If you come a little bit towards me, I can offer powerful and fascinating things. If, on the other hand, you find me odd and challenging because I don’t choose to come towards you, well, there is not much I can do to help us find common ground.
Those people don’t like me because they have decided that they don’t see themselves as like me.
“Nobody is more different to an average person than a transgender person, and that makes them nervous,” or so Barney Frank said.
It is very hard to be accepted as one of the gang when people’s first thought is about how very different I am from them. They see me as an outsider, a curiosity, a freak, a mascot.

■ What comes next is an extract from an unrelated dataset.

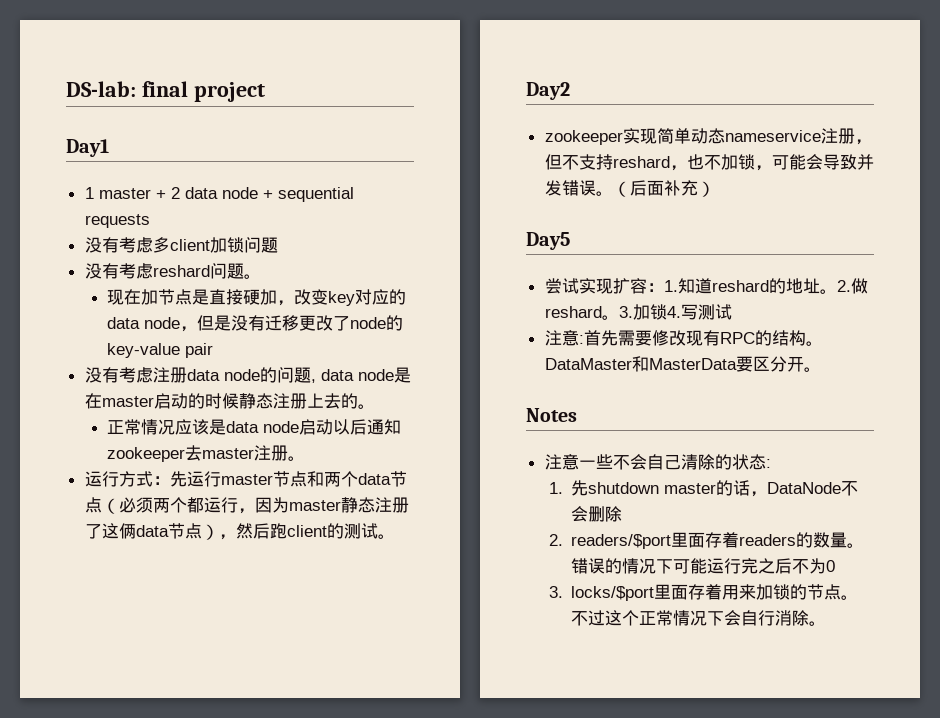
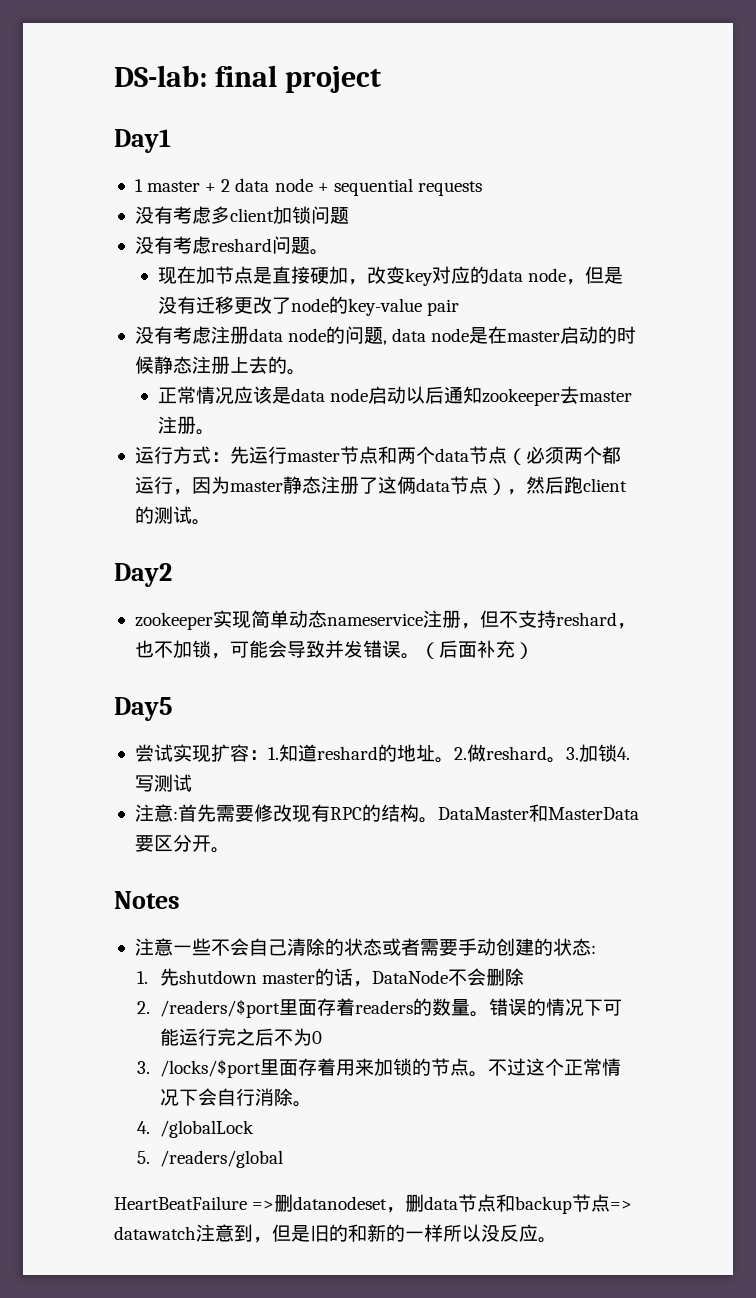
(766, 462) none -> [381,938,591,956] 或者需要手动创建的状态
[571,534,672,549] readers/$port -> [159,999,280,1018] /readers/$port
[571,586,655,601] locks/$port -> [159,1059,261,1078] /locks/$port
(827, 623) none -> [136,1120,254,1138] [136,1150,283,1168] [114,1194,633,1214] [114,1224,557,1243] // 4. /globalLock // 5. /readers/global // HeartBeatFailure =>删datanodeset，删data节点和backup节点=> datawatch注意到，但是旧的和新的一样所以没反应。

People don’t really like me because they sense that I am not like them. That doesn’t mean that they don’t respect me, accommodate me, or even admire me on some level, but it does mean that they don’t want to get too close, too easy with me.
It probably would have been useful to learn how to be one of the gang when I was a kid rather than being a bold individualist, but there was no one to help teach me how to do that, and wanting to be one of the gang would have served me quite poorly at home, where I always needed to be able to stand up for myself. In my mother’s last years she would often tell me about how her husband ruined her life by putting her kids first, and I had to just not make the point that I was one of those kids and I needed parents when I was young.
In environments where diversity is already a fact, things are easier for me. Humans, though, tend to enjoy homogeneity, imagining that the culturally normative for them is actually normal, is the way that things should be. When people know the world to be queer, full of unique individuals rather than just chockablock with people like them, they learn to look deeper to find connection.
I have learned that people who find me queer and off putting probably are not going to learn to like me the more I am in their face. They may learn to work with me, to respect me, but that is something very different.
They like people who smell like them.
And that, I am afraid, is something that I will never be.